DATA FOR ANALYSIS section start

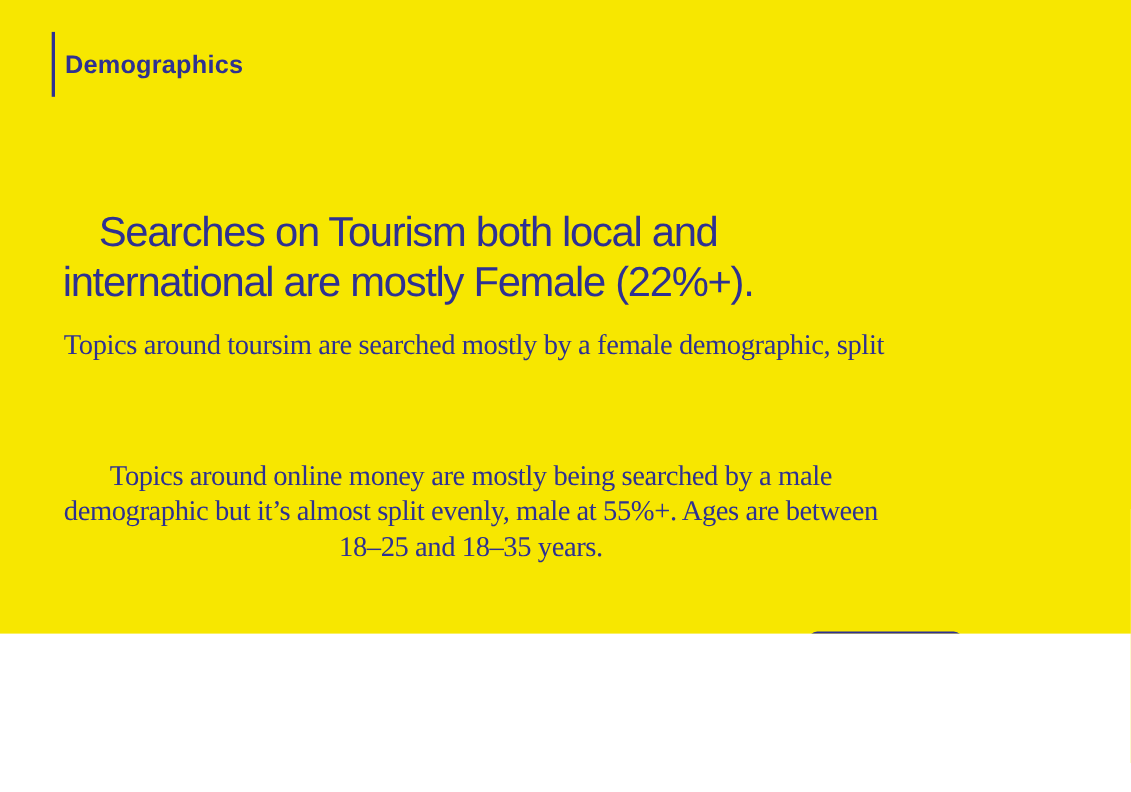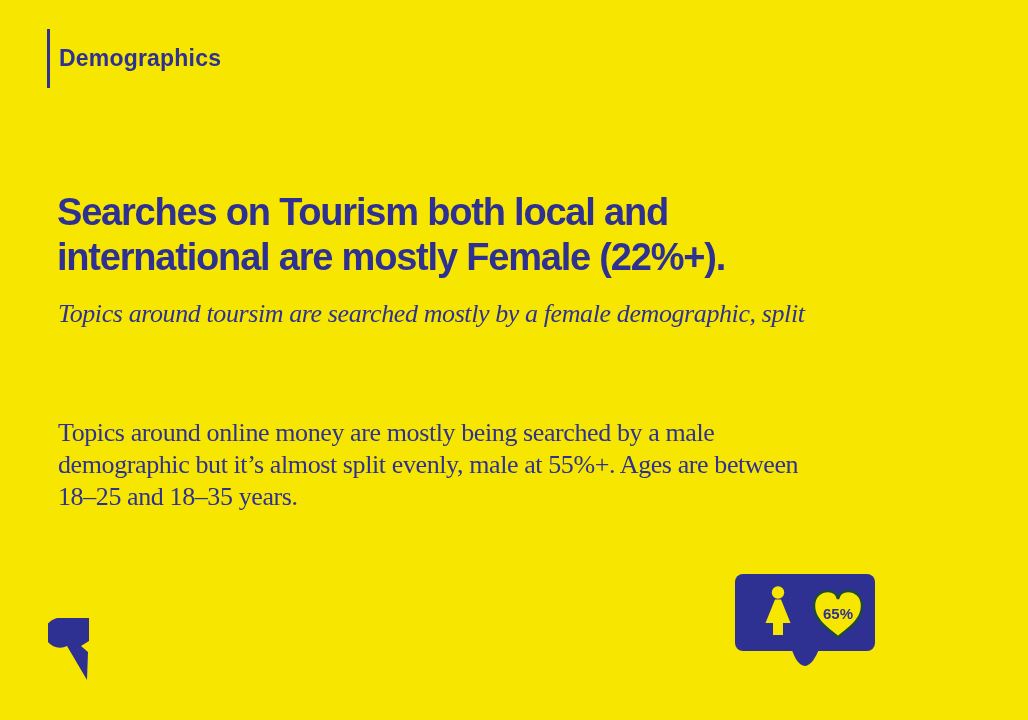--- a/index.html
+++ b/index.html
@@ -8,11 +8,12 @@
   .slide {
     position: relative;
     width: 1028px;
-    height: 720px;
+    height: 576px;
     background: #F7E700;
     overflow: hidden;
     font-family: "Liberation Sans", sans-serif;
     color: #2E3192;
+    text-align: center;
   }
 
   .kicker-bar {

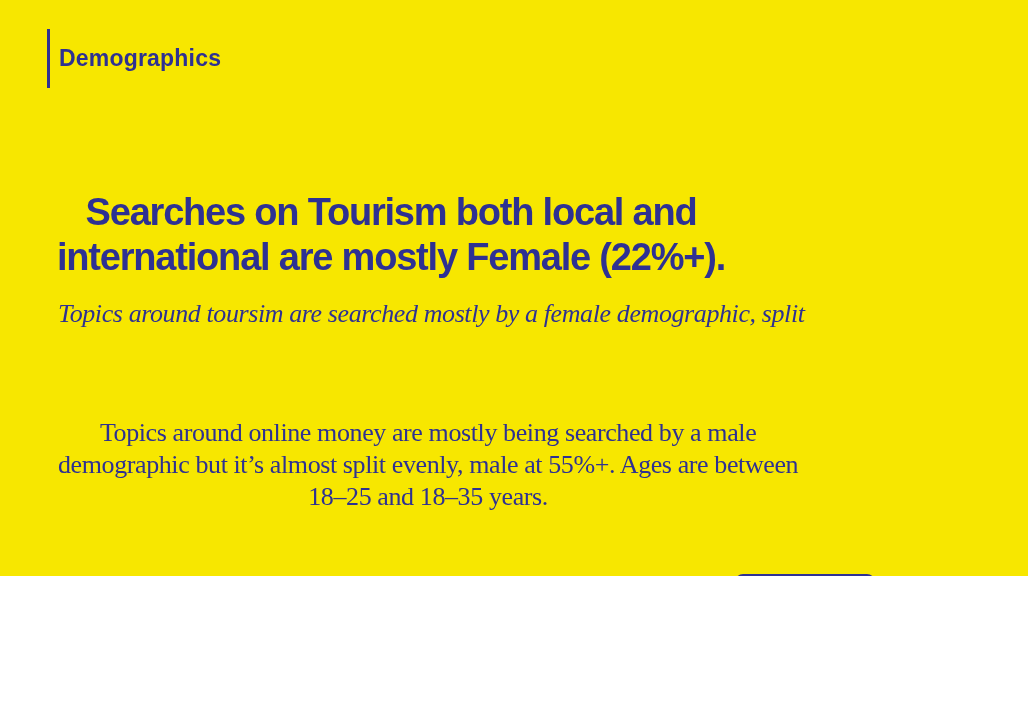--- a/index.html
+++ b/index.html
@@ -43,7 +43,7 @@
     margin: 0;
     font-size: 38px;
     line-height: 45px;
-    font-weight: 700;
+    font-weight: 400;
     letter-spacing: -1.2px;
   }
 

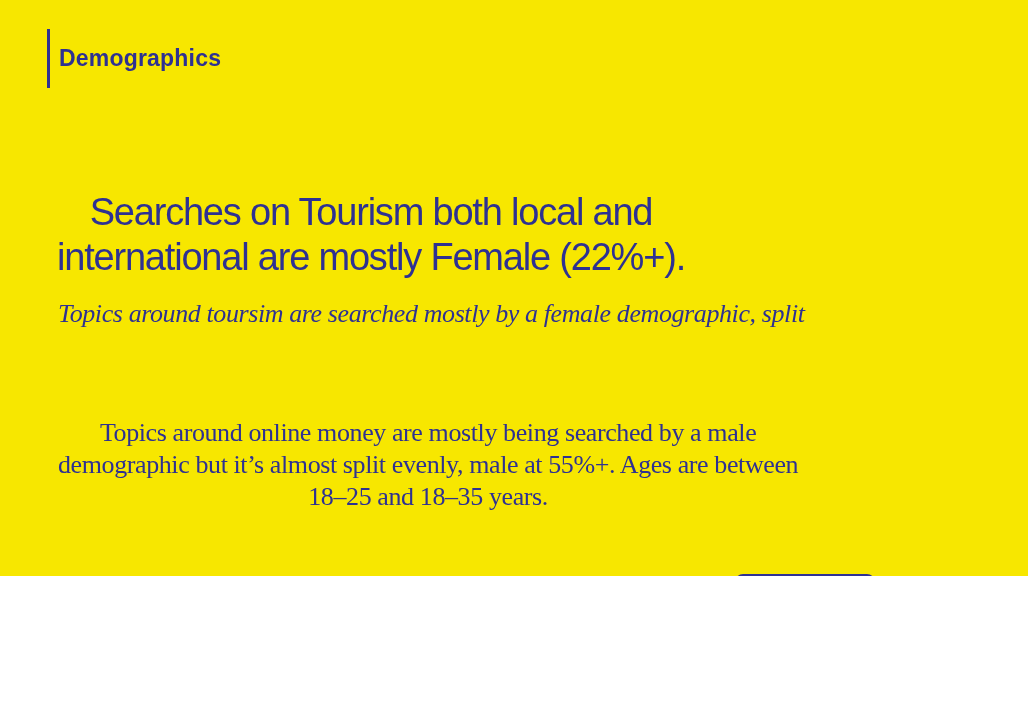--- a/index.html
+++ b/index.html
@@ -57,7 +57,7 @@
     letter-spacing: -0.4px;
     font-weight: 400;
   }
-  .para-1 { top: 298px; font-style: italic; }
+  .para-1 { top: 298px; }
   .para-2 { top: 401px; margin-top: 16px; }
 
   .line { display: block; white-space: nowrap; }

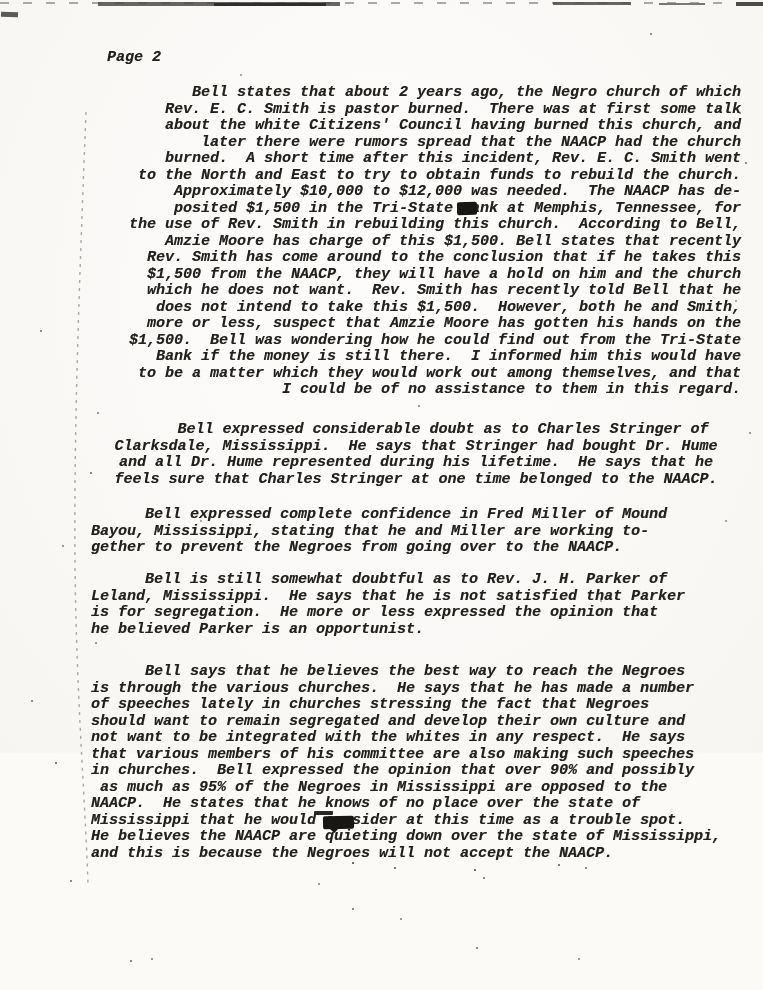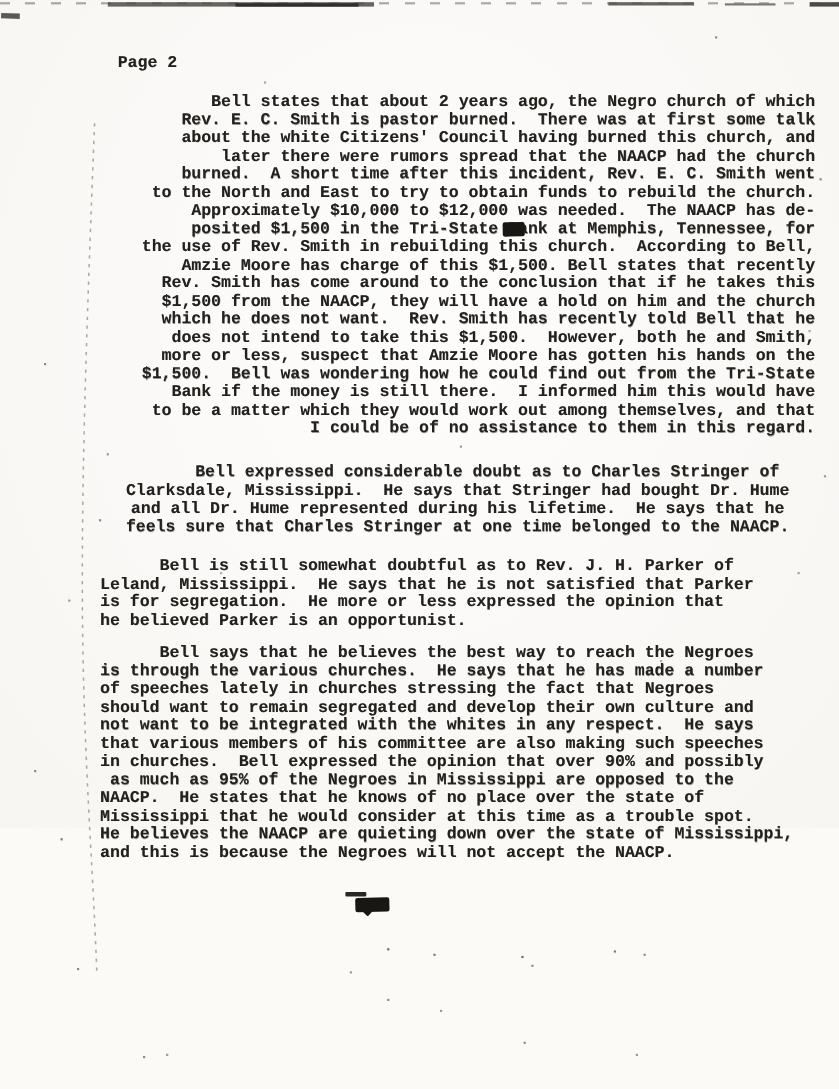--- a/index.html
+++ b/index.html
@@ -18,6 +18,7 @@
     background:
       radial-gradient(ellipse at 50% 40%, rgba(255,255,255,0.6) 0%, rgba(240,239,235,0.35) 100%),
       #faf9f6;
+    font-style: italic;
   }
   
   .doc-content {

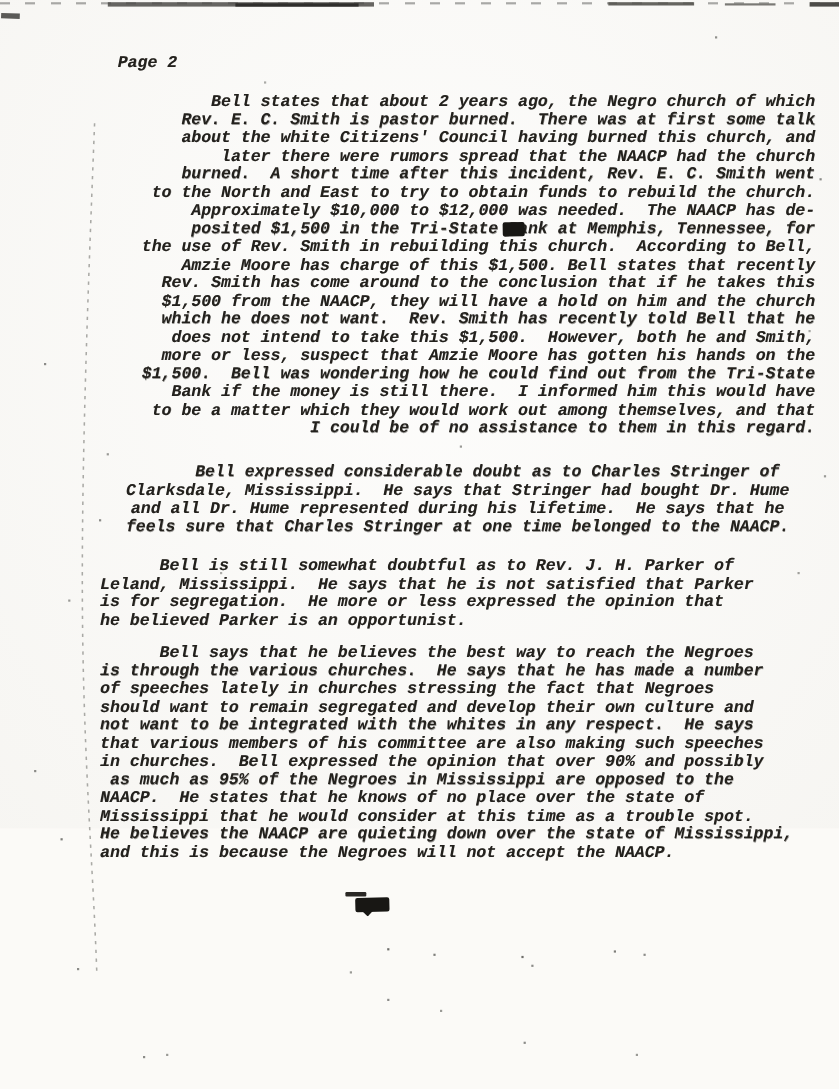--- a/index.html
+++ b/index.html
@@ -134,6 +134,9 @@
 Clarksdale, Mississippi.  He says that Stringer had bought Dr. Hume
 and all Dr. Hume represented during his lifetime.  He says that he
 feels sure that Charles Stringer at one time belonged to the NAACP.</div>
+    <div class="para para-3">      Bell expressed complete confidence in Fred Miller of Mound
+Bayou, Mississippi, stating that he and Miller are working to-
+gether to prevent the Negroes from going over to the NAACP.</div>
     <div class="para para-4">      Bell is still somewhat doubtful as to Rev. J. H. Parker of
 Leland, Mississippi.  He says that he is not satisfied that Parker
 is for segregation.  He more or less expressed the opinion that

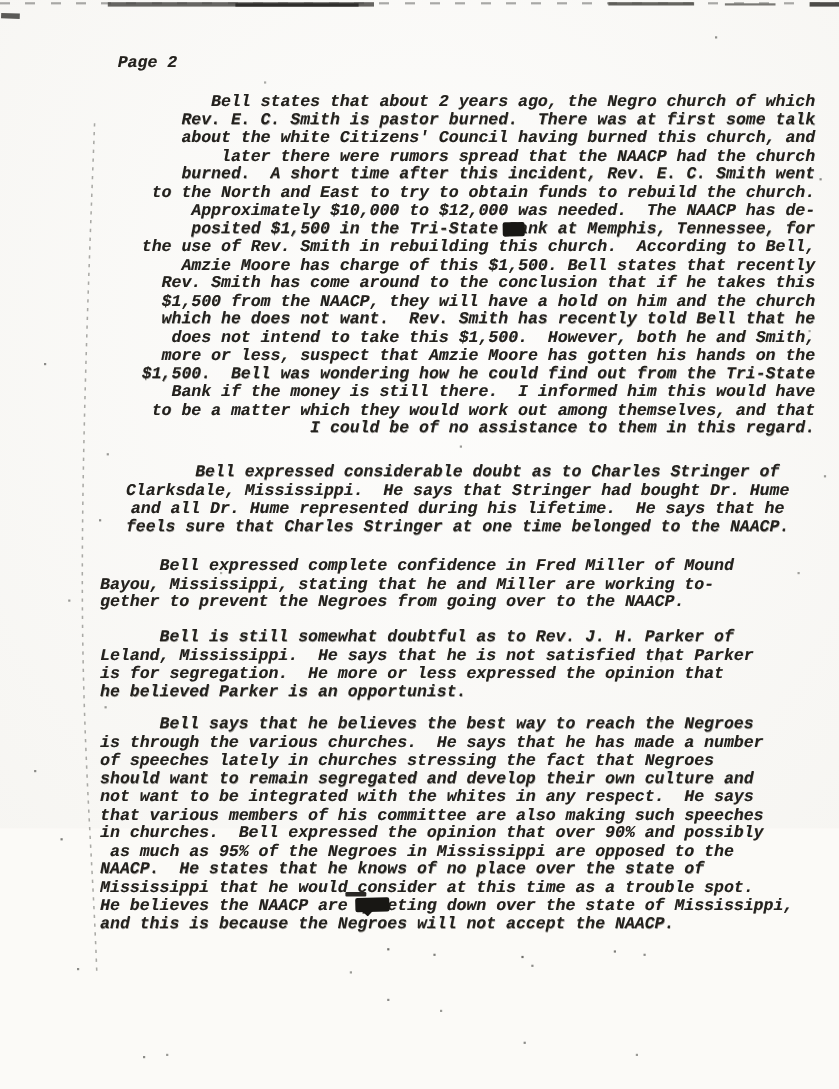--- a/index.html
+++ b/index.html
@@ -42,7 +42,7 @@
   .para-1 { margin-bottom: 23.5px; text-align: right; }
   .para-2 { margin-bottom: 19px; text-align: center; }
   .para-3 { margin-bottom: 15.5px; }
-  .para-4 { margin-bottom: 13px; }
+  .para-4 { margin-bottom: 26px; }
   .para-5 { margin-bottom: 16px; }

DATA FOR ANALYSIS section end

_WORK ITEM_
Look through the entries, and return every line that the word "Mississippi" appears in.

_FINISHED EXERCISE_
 Clarksdale, Mississippi.  He says that Stringer had bought Dr. Hume
+Bayou, Mississippi, stating that he and Miller are working to-
 Leland, Mississippi.  He says that he is not satisfied that Parker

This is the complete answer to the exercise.